Sunday, February 24, 2008

Re-Evaluating Krautrock

The Cosmic Jokers album cover
Julian Cope's Krautrocksampler is a brilliant book that did much to promote the trancy, indulgent, cross-genre musical hybrids that emerged from Germany late in the sixties, flowered and diversified through the seventies, then did much to pave the way for punk and post-punk idioms. Published in 1995 and receiving a second issuing the following year, this book is drenched in drugs, hyperbolic prose and nostalgia.

Krautrock was taken up in the British media, John Peel being a particular exponent. The term itself is pejorative at the first instance, but has been seen to be redeemed through use by the bands themselves. I prefer the term Kosmische Musik, since it says a lot more about what the music is trying to do, rather than ethnically labeling the producers.

For those who haven't heard Kosmische, it can be difficult to describe. This is entirely expected because, like many other music labels, it is used for convenience to group artists who are perceived as acting in a certain sphere, had temporal and geographic proximity. Otherwise it might be difficult to see what Faust, Can, Cluster, Tangerine Dream, Neu! and Amon Düül had in common.

The Kosmische sound is a mix of diverse influences. From contemporary composition the name Karlheinz Stockhausen is the first to be mentioned, having a direct pedagogical impact on Can and others. This electronic avant-garde stream was joined by an American west-coast psychedelic sound, Indian classical music, the drone-based (John Cale) side of Velvet Underground, an open jazz aesthetic and pure rock noise taking Hendrix and others to an extreme.

The last ten years has seen many groups emerge following in the Kosmische tradition, so today the sound is at once more comfortable and familiar, but also less special than it would have been in 1969 or even 1975. Tortoise, Radiohead, Stereolab and Wilco are only some of the groups who have mined the Krautrock vein.

I have been in love with aspects of this music throughout my entire musical career. I came at the groups piecemeal, and never saw their efforts as part of some unified whole (they aren't in any case) until Cope's book. After recently re-reading Krautrocksampler for about the fourth time, I decided to fill in the gaps in my knowledge.

Writing of the post-punk version of Krautrock, Cope says it was "not remotely hippy" but "soaringly idealistic and hard as nails". It is that side of the music that I am most in love with, though I love a good drone, as my own music shows.
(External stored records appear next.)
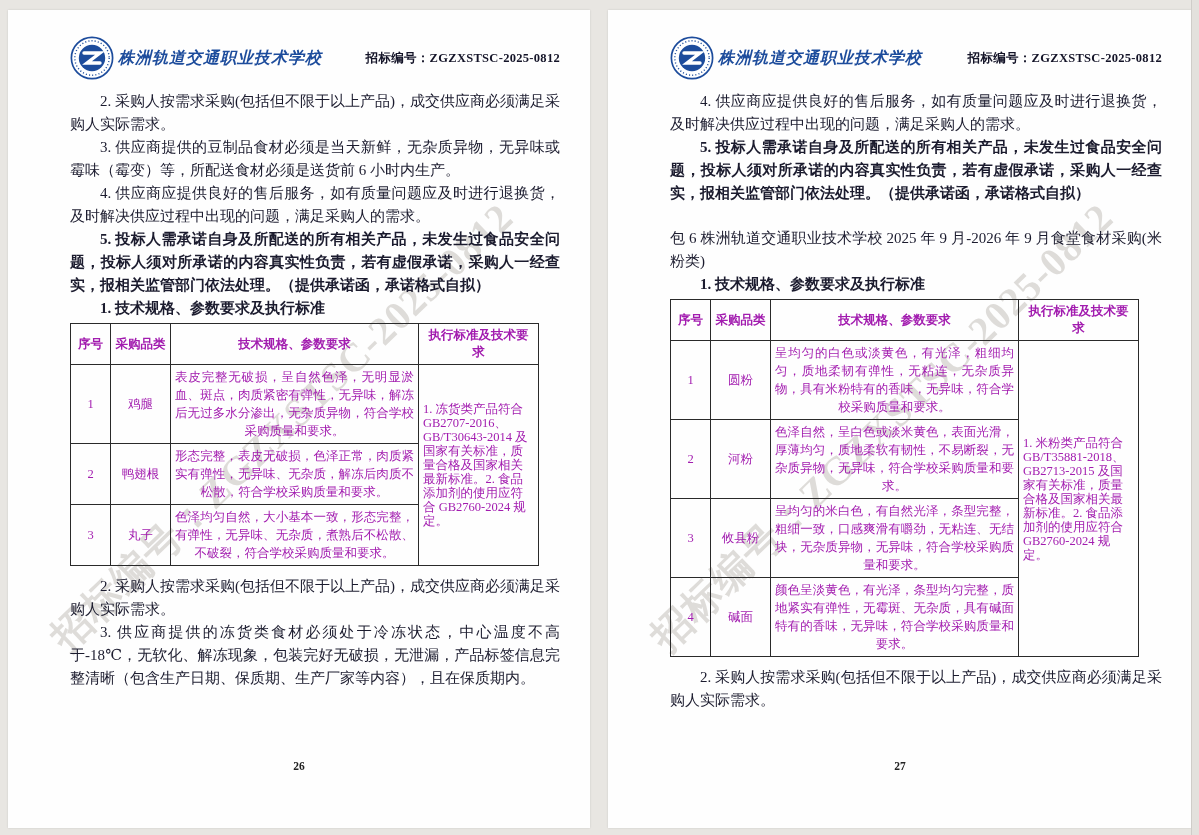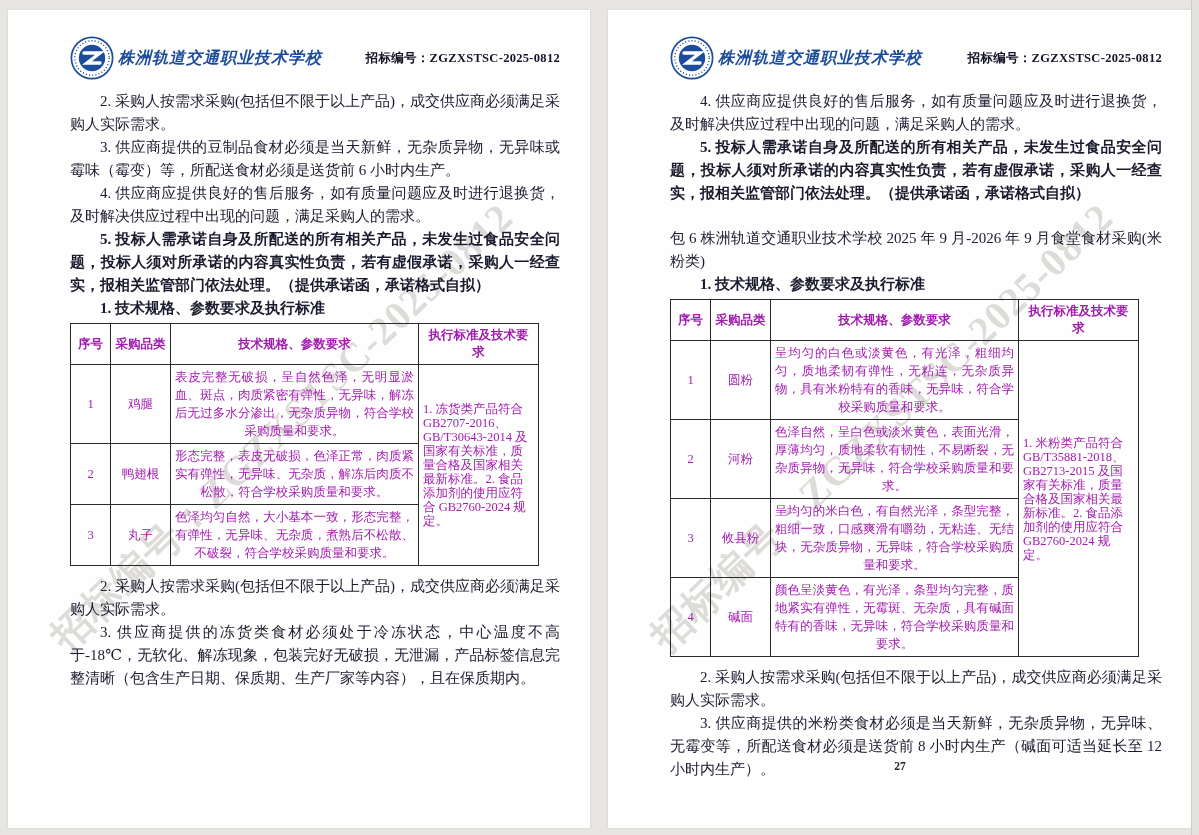--- a/index.html
+++ b/index.html
@@ -109,20 +109,21 @@
           <td class="c-cat">丸子</td>
           <td class="c-spec">色泽均匀自然，大小基本一致，形态完整，有弹性，无异味、无杂质，煮熟后不松散、不破裂，符合学校采购质量和要求。</td>
         </tr>
       </tbody>
     </table>
     <div class="doc-text bottom-paras">
       <p>2. 采购人按需求采购(包括但不限于以上产品)，成交供应商必须满足采购人实际需求。</p>
       <p>3. 供应商提供的冻货类食材必须处于冷冻状态，中心温度不高于-18℃，无软化、解冻现象，包装完好无破损，无泄漏，产品标签信息完整清晰（包含生产日期、保质期、生产厂家等内容），且在保质期内。</p>
     </div>
   </div>
+  <div class="page-number">26</div>
 </div>
 
 <div class="page page-right">
   <div class="watermark">招标编号：ZGZXSTSC-2025-0812</div>
   <div class="page-inner">
     <div class="page-header">
       <svg class="logo" viewBox="0 0 44 44">
         <circle cx="22" cy="22" r="20.6" fill="#ffffff" stroke="#1d4c9c" stroke-width="1.7"></circle>
         <circle cx="22" cy="22" r="17.2" fill="none" stroke="#1d4c9c" stroke-width="1.4" stroke-dasharray="1.1 2.1"></circle>
         <circle cx="22" cy="22" r="13.2" fill="#1d4c9c"></circle>
@@ -172,19 +173,18 @@
         </tr>
         <tr>
           <td class="c-seq">4</td>
           <td class="c-cat">碱面</td>
           <td class="c-spec">颜色呈淡黄色，有光泽，条型均匀完整，质地紧实有弹性，无霉斑、无杂质，具有碱面特有的香味，无异味，符合学校采购质量和要求。</td>
         </tr>
       </tbody>
     </table>
     <div class="doc-text bottom-paras">
       <p>2. 采购人按需求采购(包括但不限于以上产品)，成交供应商必须满足采购人实际需求。</p>
-      <p>3. 供应商提供的米粉类食材必须是当天新鲜，无杂质异物，无异味、无霉变等，所配送食材必须是送货前 8 小时内生产（碱面可适当延长至 12 小时内生产）。</p>
     </div>
   </div>
   <div class="page-number">27</div>
 </div>
 
 <div class="edge-right"></div>
 
 </body></html>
In future articles I hope to offer my own reviews of this music, from a contemporary viewpoint. I have none of the extreme subjectivity which makes Cope's book so entertaining... and his recommendations occasionally so misleading. Neither was this music as crucial to me as it was to Cope. He sees it as part of some mystical process to higher learning, though of course he can never say what benefits this quasi-religious experience might in fact have.

My views will supplement Cope's Head Heritage take, and might possibly be an antidote to sites like the Prog Archives which contain far too much uncritical prose.

For those looking for Krautrocksampler, be aware it sometimes sells for enormous sums of money, with only the German version being available in print. Given that there are 10,000 copies out there, the price seems hardly to be justified. You may be interested in Cope's Drudical Q&A on the book.